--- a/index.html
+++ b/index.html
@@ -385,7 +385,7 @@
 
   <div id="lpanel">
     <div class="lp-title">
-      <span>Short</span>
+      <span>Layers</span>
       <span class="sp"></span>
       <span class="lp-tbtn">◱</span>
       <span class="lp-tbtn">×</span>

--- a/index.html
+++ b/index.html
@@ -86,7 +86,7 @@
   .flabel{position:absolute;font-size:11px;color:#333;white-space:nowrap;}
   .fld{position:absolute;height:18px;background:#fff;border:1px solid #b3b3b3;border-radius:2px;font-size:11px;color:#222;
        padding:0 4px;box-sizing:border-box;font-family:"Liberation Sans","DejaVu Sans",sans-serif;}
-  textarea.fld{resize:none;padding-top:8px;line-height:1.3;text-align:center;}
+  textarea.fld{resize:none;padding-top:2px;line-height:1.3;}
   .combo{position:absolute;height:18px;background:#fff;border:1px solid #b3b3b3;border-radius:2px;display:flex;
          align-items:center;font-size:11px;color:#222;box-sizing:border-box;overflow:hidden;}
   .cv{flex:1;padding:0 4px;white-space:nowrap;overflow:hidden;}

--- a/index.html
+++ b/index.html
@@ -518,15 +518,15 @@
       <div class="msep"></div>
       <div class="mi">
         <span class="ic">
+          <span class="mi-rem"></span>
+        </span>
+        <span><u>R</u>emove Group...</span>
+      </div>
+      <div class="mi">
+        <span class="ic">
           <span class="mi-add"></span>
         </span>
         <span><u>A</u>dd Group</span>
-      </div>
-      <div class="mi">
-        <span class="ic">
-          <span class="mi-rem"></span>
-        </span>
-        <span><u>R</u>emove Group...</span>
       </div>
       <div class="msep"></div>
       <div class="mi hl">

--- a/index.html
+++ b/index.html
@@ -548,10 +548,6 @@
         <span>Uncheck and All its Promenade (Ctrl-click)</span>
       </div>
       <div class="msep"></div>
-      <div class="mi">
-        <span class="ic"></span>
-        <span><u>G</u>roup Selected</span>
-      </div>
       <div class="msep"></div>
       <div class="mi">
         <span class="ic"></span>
* * *
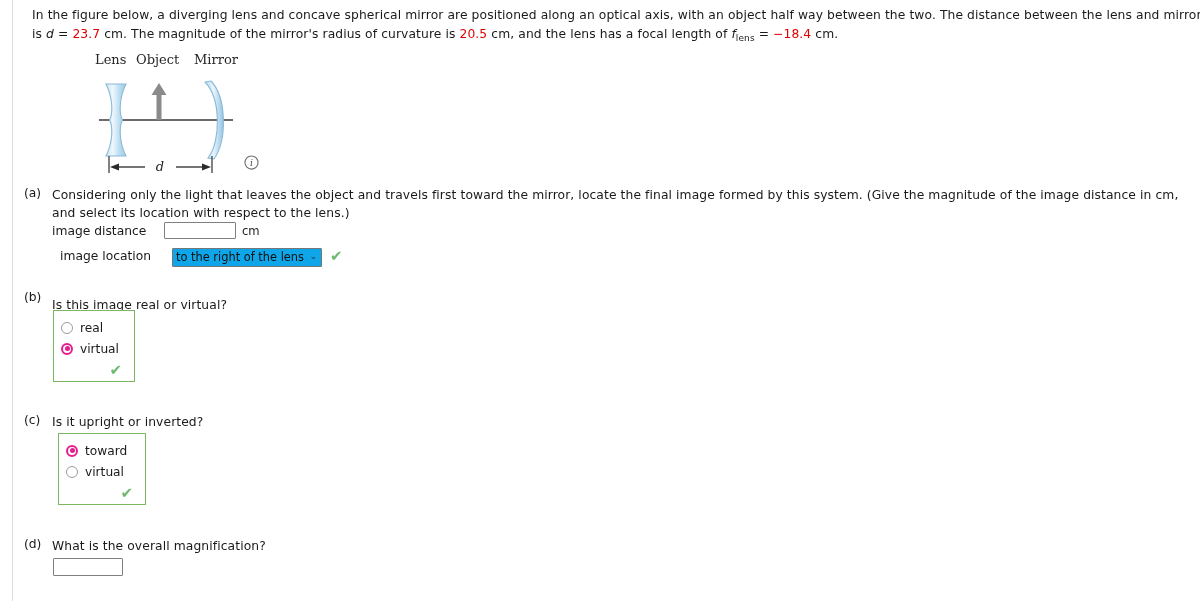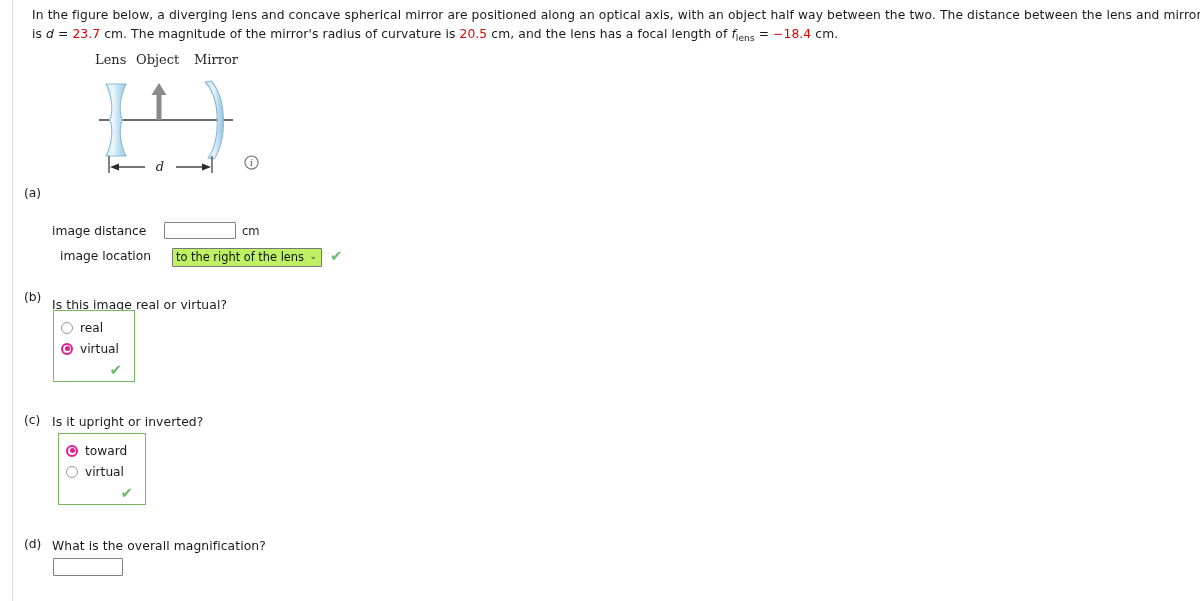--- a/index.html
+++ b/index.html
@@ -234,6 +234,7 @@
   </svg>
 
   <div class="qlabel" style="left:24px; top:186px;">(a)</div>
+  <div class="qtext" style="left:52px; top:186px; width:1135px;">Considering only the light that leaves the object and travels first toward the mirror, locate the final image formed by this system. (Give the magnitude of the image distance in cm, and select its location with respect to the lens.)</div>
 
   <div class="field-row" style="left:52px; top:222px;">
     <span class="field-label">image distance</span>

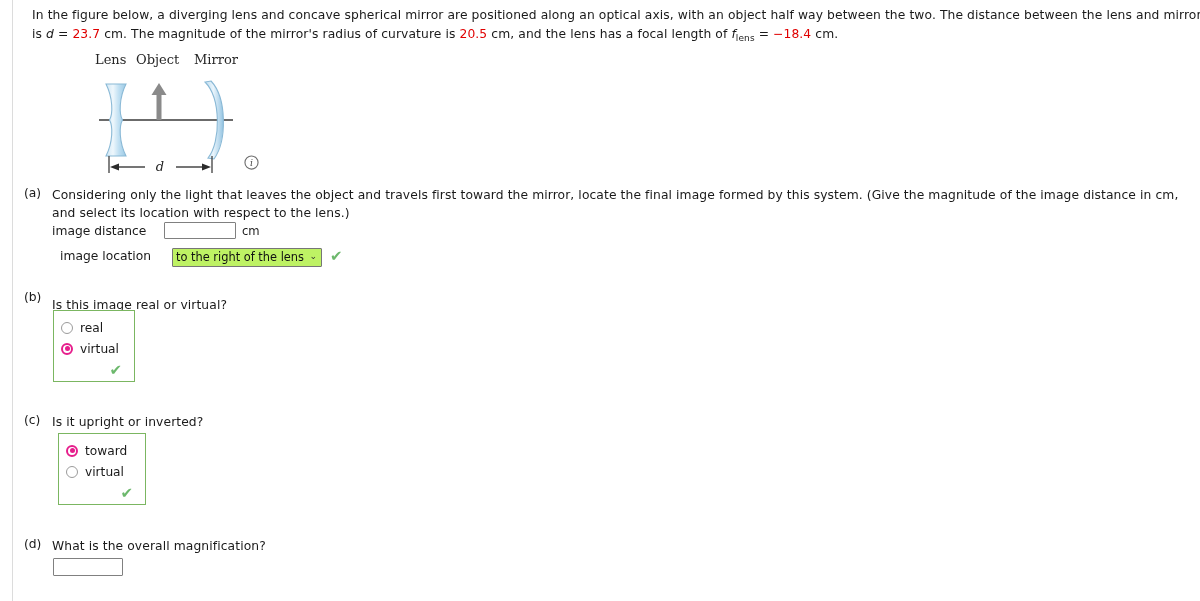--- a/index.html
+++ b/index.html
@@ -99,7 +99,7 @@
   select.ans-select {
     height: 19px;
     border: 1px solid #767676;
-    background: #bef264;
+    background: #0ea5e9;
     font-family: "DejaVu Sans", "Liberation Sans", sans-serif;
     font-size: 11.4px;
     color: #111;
---
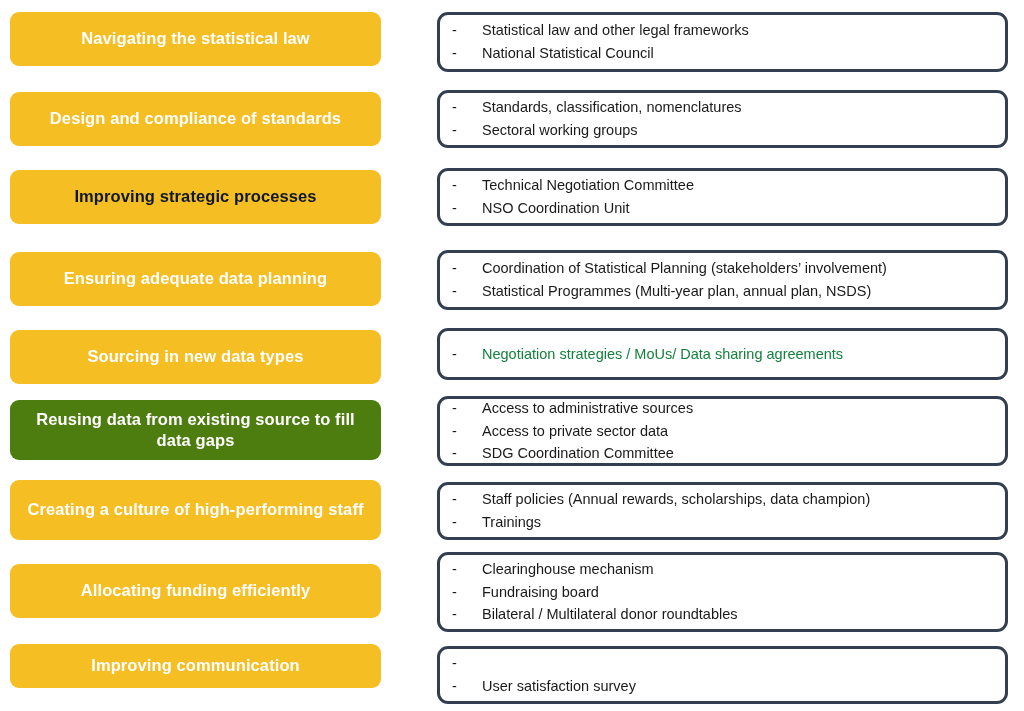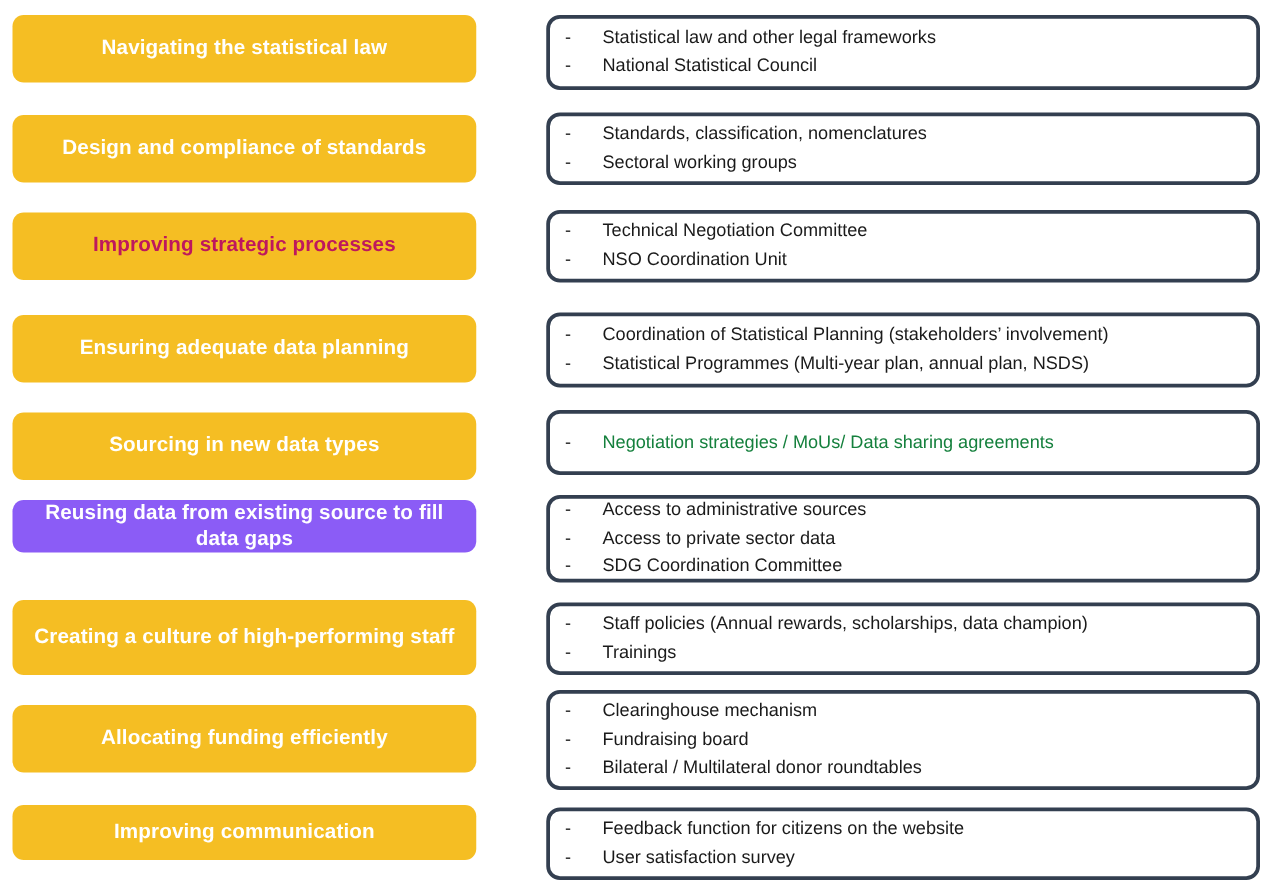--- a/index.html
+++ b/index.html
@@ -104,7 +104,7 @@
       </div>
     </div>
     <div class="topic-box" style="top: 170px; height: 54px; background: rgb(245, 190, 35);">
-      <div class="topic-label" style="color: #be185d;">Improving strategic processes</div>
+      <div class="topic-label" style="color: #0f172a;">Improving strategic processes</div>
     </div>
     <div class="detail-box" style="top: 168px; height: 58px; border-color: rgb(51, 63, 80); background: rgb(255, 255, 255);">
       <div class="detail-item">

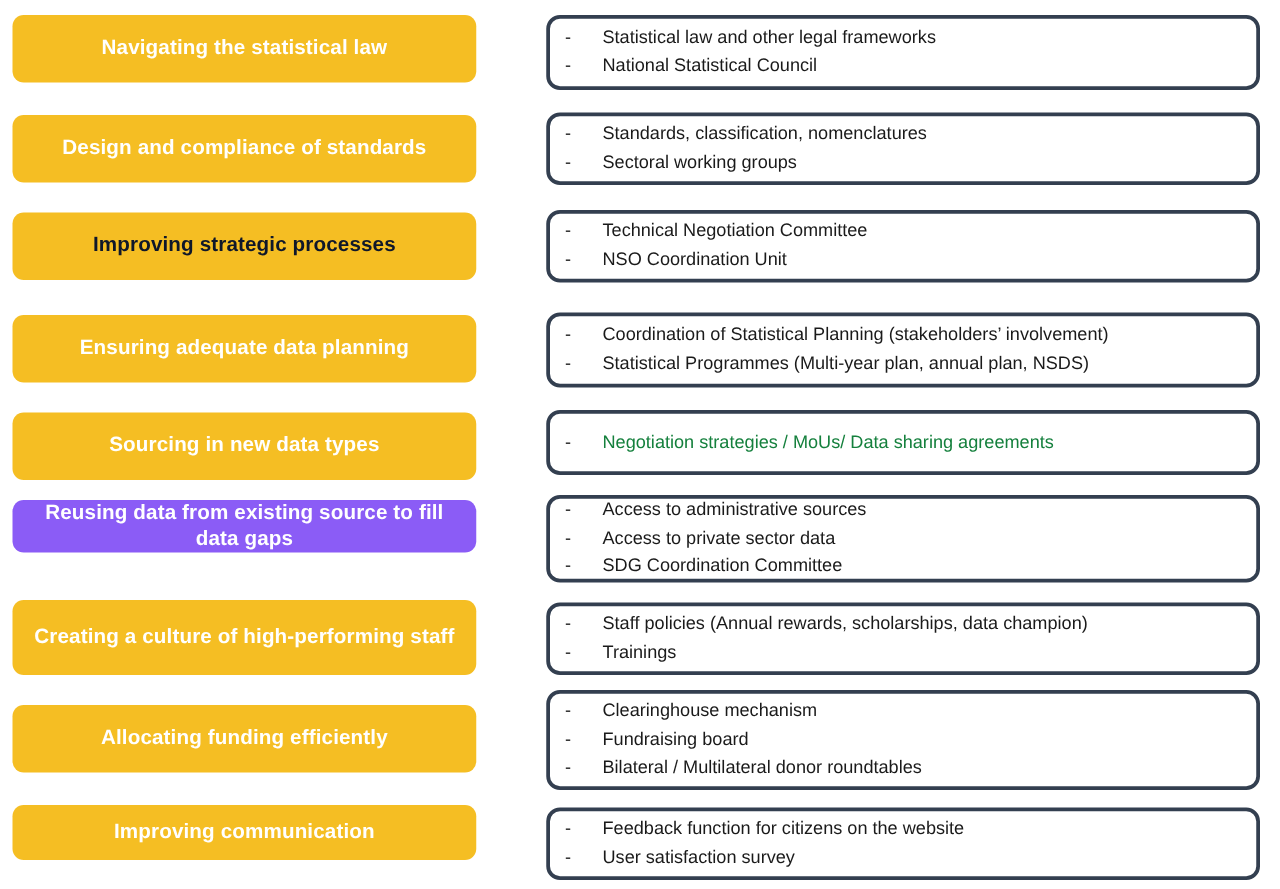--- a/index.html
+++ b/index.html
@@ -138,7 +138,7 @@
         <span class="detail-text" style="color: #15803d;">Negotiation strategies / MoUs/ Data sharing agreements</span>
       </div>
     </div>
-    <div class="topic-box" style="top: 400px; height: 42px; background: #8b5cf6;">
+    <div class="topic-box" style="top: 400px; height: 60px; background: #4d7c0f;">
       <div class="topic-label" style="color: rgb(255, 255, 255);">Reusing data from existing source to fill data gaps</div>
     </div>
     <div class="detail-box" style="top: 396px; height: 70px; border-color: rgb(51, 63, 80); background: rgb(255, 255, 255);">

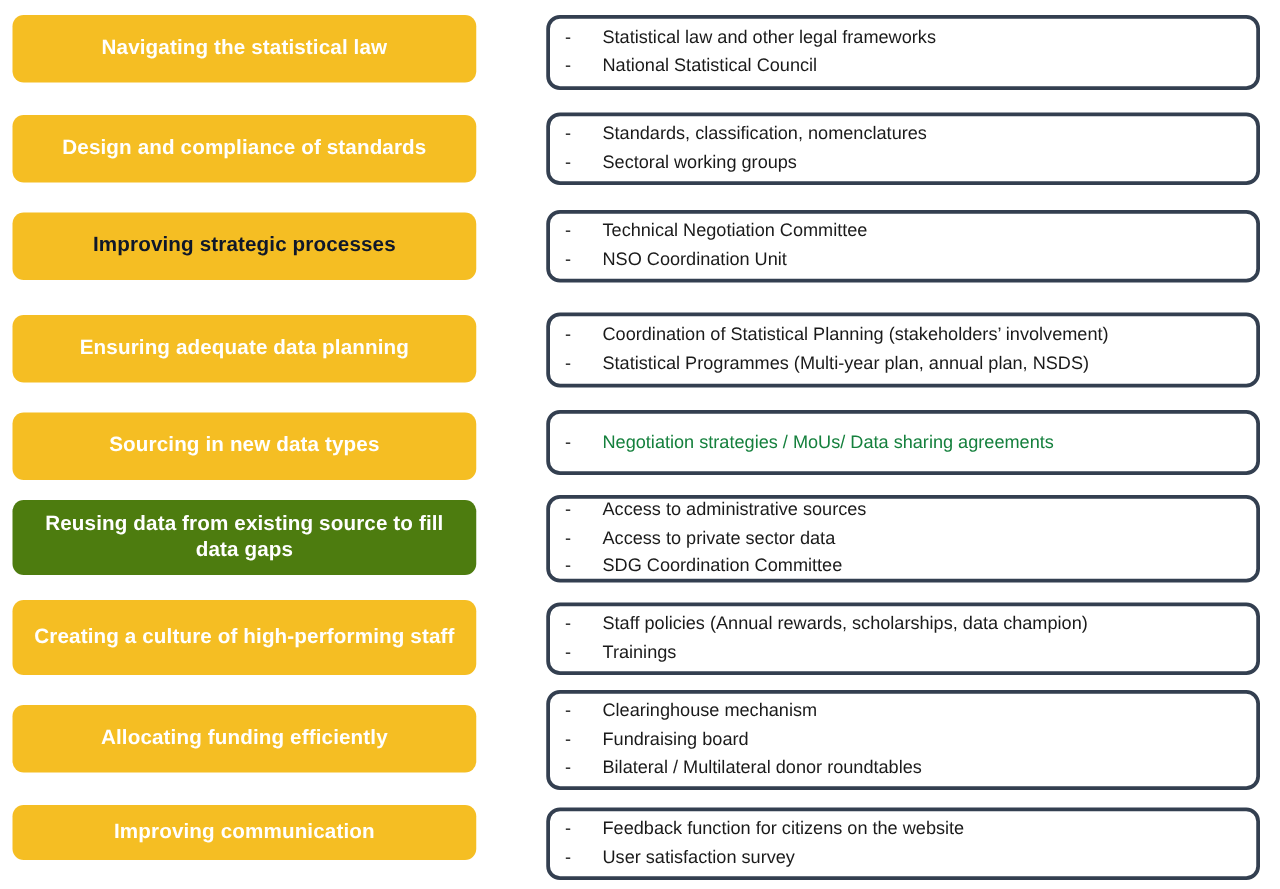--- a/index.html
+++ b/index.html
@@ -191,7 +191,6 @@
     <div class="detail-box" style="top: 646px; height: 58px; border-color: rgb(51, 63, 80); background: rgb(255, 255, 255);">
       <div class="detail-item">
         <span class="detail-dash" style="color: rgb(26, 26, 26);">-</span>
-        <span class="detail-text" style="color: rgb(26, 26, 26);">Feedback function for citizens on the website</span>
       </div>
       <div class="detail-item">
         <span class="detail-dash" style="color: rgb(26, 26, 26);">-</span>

• _TASK REQUIREMENTS_:
Filter the entries down to the lines with the word "Improving" in them.

• _RESULT OF THE TASK_:
-      <div class="topic-label" style="color: #be185d;">Improving strategic processes</div>
+      <div class="topic-label" style="color: #0f172a;">Improving strategic processes</div>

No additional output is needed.